# Johnson Beach Area



## sportfisher (Aug 26, 2013)

Coming in from N'awlins this weekend. Can anyone tell me what's running in that area and possibly baits etc.. I'll eat whiting every night, but pompano or something different would be great.
Thanks
--sportie


----------



## Bigkidneys (Jul 14, 2011)

Trouts and reds on the flats for sure. Occasional Spanish. That's on the sound side though on big lagoon.


----------



## matt c (Mar 29, 2010)

*Johnson beach*

I fished the beach today late afternoon early evening and what ever you throw out for bait ,finger mullet,pinfish,shrimp. Nothing but Catfish. The water was very dirty but it was wonderful temperature wise. Good luck


----------



## jim t (Sep 30, 2007)

matt c said:


> I fished the beach today late afternoon early evening and what ever you throw out for bait ,finger mullet,pinfish,shrimp. Nothing but Catfish. The water was very dirty but it was wonderful temperature wise. Good luck


Typically if you are catching catfish... MOVE 100 yards or so and try again. It can't hurt. Look for something DIFFERENT in the surf pattern.

Jim


----------



## zesurgeon (May 28, 2013)

You can expect to find catfish and the occasional lady fish.
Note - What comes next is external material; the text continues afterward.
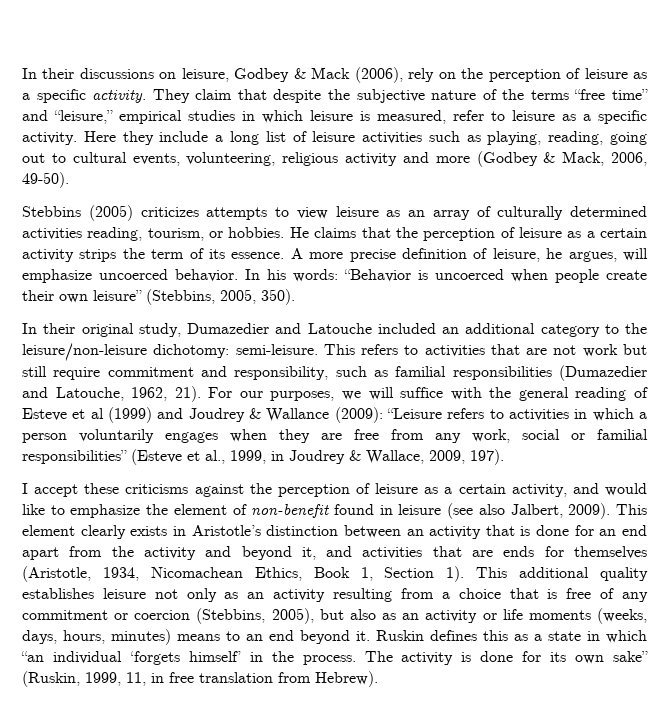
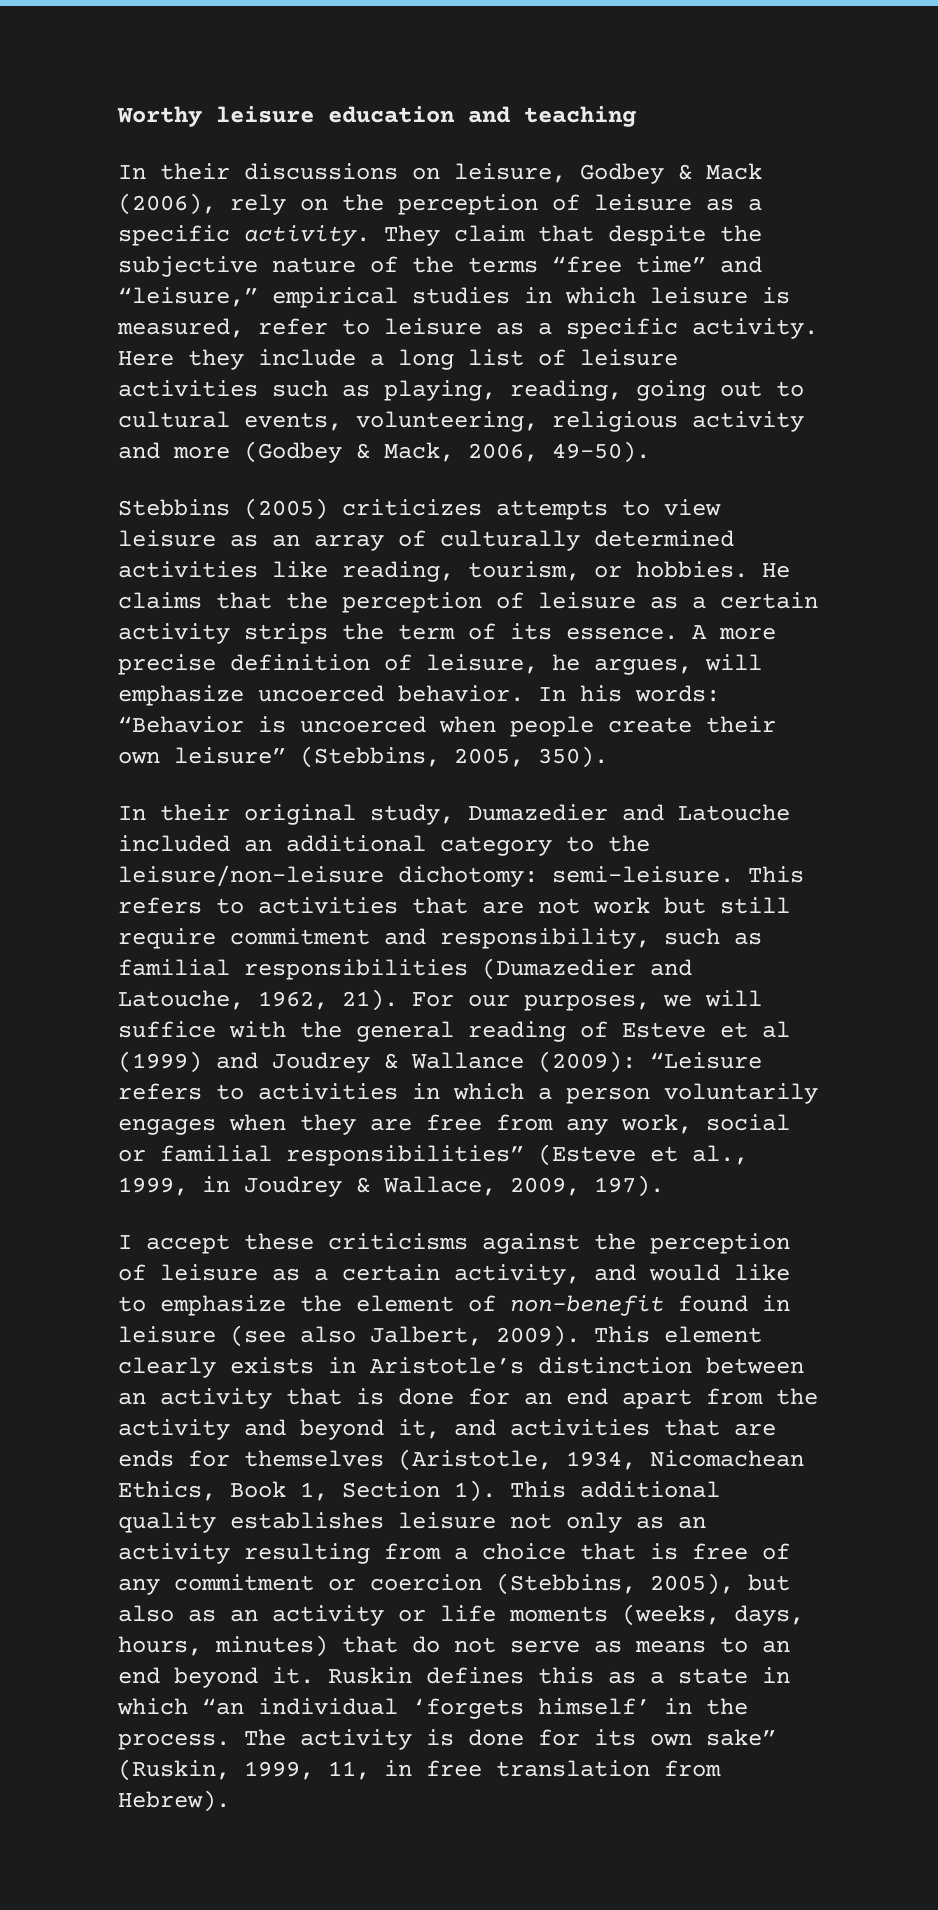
+ Worthy leisure education and teaching
- Stebbins (2005) criticizes attempts to view leisure as an array of culturally determined activities reading, tourism, or hobbies.
+ Stebbins (2005) criticizes attempts to view leisure as an array of culturally determined activities like reading, tourism, or hobbies.
- This additional quality establishes leisure not only as an activity resulting from a choice that is free of any commitment or coercion (Stebbins, 2005), but also as an activity or life moments (weeks, days, hours, minutes) means to an end beyond it.
+ This additional quality establishes leisure not only as an activity resulting from a choice that is free of any commitment or coercion (Stebbins, 2005), but also as an activity or life moments (weeks, days, hours, minutes) that do not serve as means to an end beyond it.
I don't know what is up with Johnsons but it has sucked all year


----------



## HappyHourHero (Jan 31, 2012)

From the gulf side at Johnsons beach I have caught a King Mackeral, Whiting, Pompano, Blacktip Sharks, Sharpnose Sharks, catfish, ladyfish, bluefish, hard tails and just yesterday caught a small flounder.

Bait-wise it all starts with a sand flea. You can go up the chain from there. Everything I have caught there has been on bait I caught out there. Good luck and have fun!


----------